**WHAT IS EXPECTED**
Produce as output only the lines below starting at the line with "text: 2114 ->" and continuing through the line with "html: none ->", each one exactly as written.

**DATA TO EXAMINE**
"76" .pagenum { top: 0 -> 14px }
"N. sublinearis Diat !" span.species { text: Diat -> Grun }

* * *

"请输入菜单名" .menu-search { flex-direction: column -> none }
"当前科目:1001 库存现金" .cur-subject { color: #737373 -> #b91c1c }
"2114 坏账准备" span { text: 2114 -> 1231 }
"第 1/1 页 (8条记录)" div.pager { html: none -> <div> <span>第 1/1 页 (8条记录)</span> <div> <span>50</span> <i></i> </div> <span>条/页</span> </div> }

...

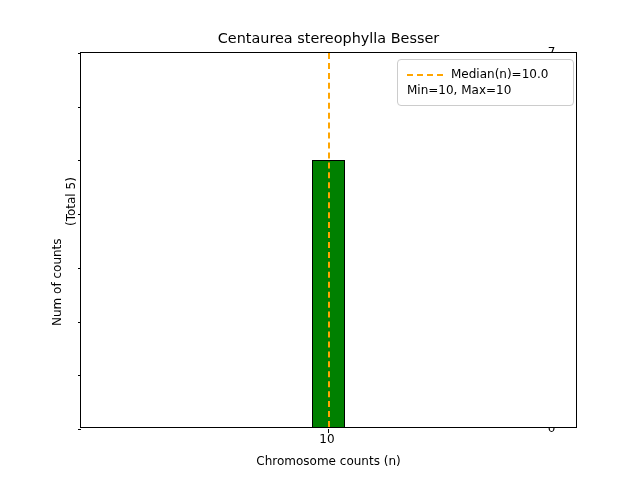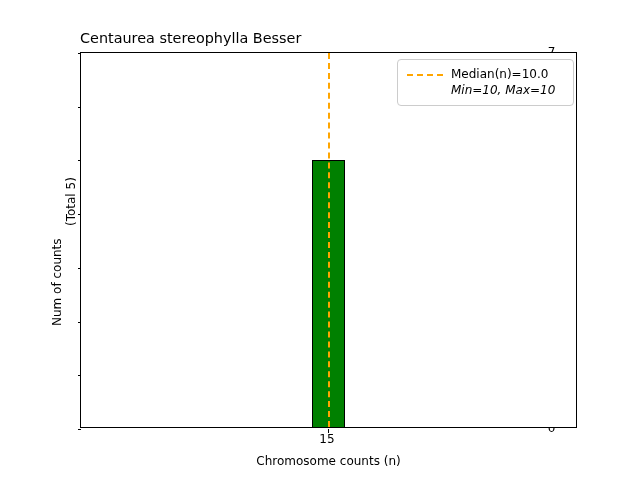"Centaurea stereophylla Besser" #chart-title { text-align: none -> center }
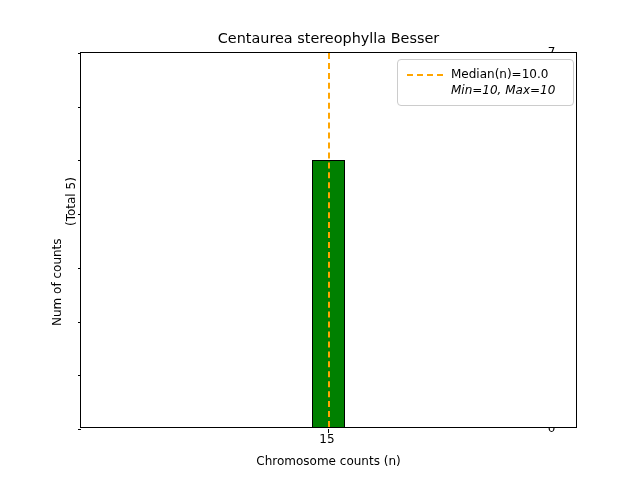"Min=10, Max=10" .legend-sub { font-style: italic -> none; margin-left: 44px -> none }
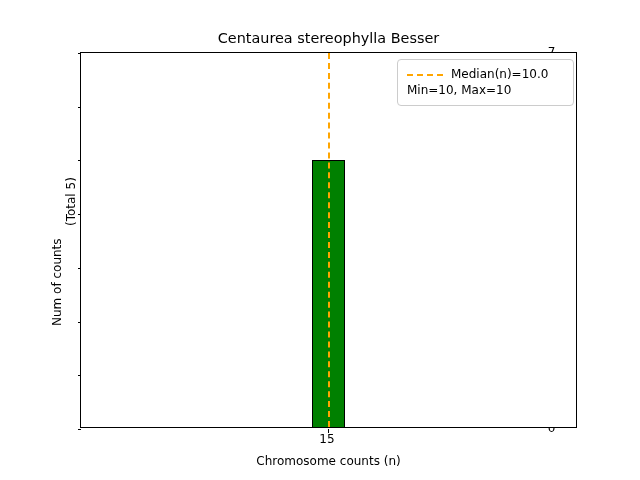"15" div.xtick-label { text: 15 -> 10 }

**OUTPUT FOR THIS TASK**
"2114 坏账准备" span { text: 2114 -> 1231 }
"第 1/1 页 (8条记录)" div.pager { html: none -> <div> <span>第 1/1 页 (8条记录)</span> <div> <span>50</span> <i></i> </div> <span>条/页</span> </div> }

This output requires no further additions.